* Problem requirements *
For each line below that includes the string "github", show the whole line.
** Given data follows **
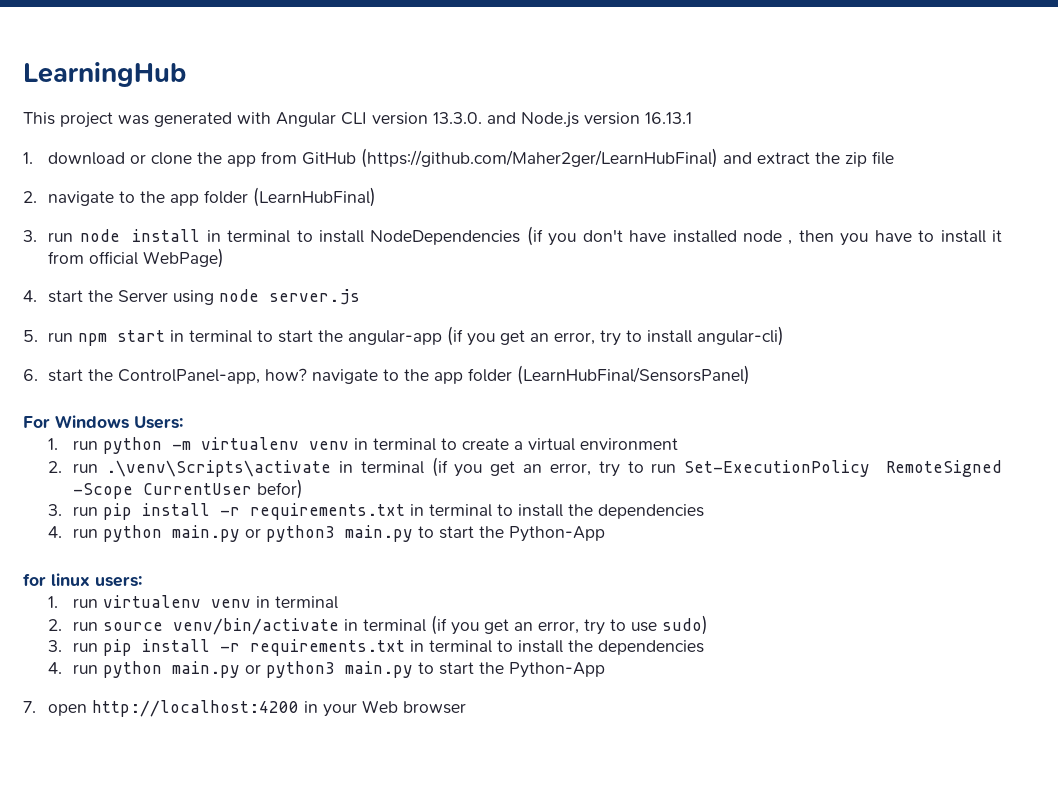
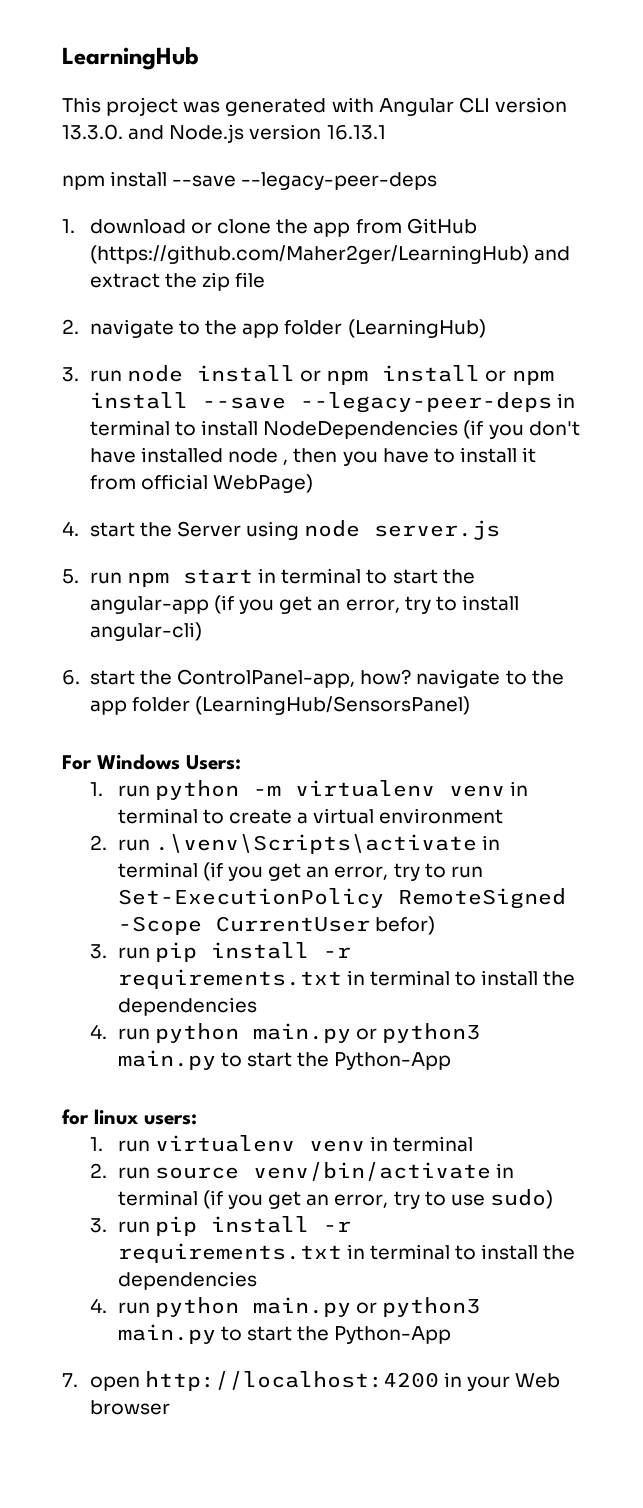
  This project was generated with Angular CLI version 13.3.0. and Node.js version 16.13.1
+ npm install --save --legacy-peer-deps
- 1. download or clone the app from GitHub (https://github.com/Maher2ger/LearnHubFinal) and extract the zip file
+ 1. download or clone the app from GitHub (https://github.com/Maher2ger/LearningHub) and extract the zip file
- 2. navigate to the app folder (LearnHubFinal)
+ 2. navigate to the app folder (LearningHub)
- 3. run node install in terminal to install NodeDependencies (if you don't have installed node , then you have to install it from official WebPage)
+ 3. run node install or npm install or npm install --save --legacy-peer-deps in terminal to install NodeDependencies (if you don't have installed node , then you have to install it from official WebPage)
- 6. start the ControlPanel-app, how? navigate to the app folder (LearnHubFinal/SensorsPanel)
+ 6. start the ControlPanel-app, how? navigate to the app folder (LearningHub/SensorsPanel)

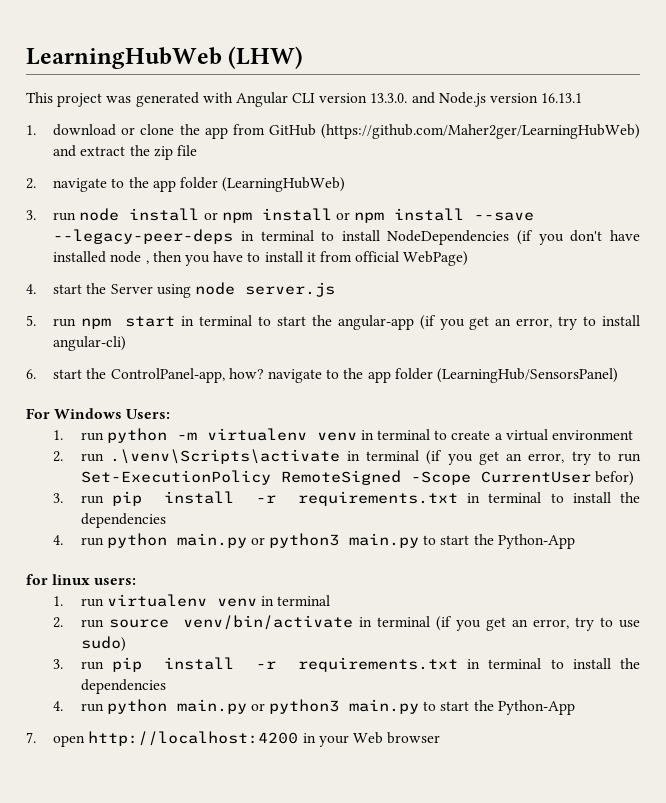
- LearningHub
+ LearningHubWeb (LHW)
  This project was generated with Angular CLI version 13.3.0. and Node.js version 16.13.1
- npm install --save --legacy-peer-deps
- 1. download or clone the app from GitHub (https://github.com/Maher2ger/LearningHub) and extract the zip file
+ 1. download or clone the app from GitHub (https://github.com/Maher2ger/LearningHubWeb) and extract the zip file
- 2. navigate to the app folder (LearningHub)
+ 2. navigate to the app folder (LearningHubWeb)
** End of Given data **
* Exercise output *
- 1. download or clone the app from GitHub (https://github.com/Maher2ger/LearnHubFinal) and extract the zip file
+ 1. download or clone the app from GitHub (https://github.com/Maher2ger/LearningHub) and extract the zip file
- 1. download or clone the app from GitHub (https://github.com/Maher2ger/LearningHub) and extract the zip file
+ 1. download or clone the app from GitHub (https://github.com/Maher2ger/LearningHubWeb) and extract the zip file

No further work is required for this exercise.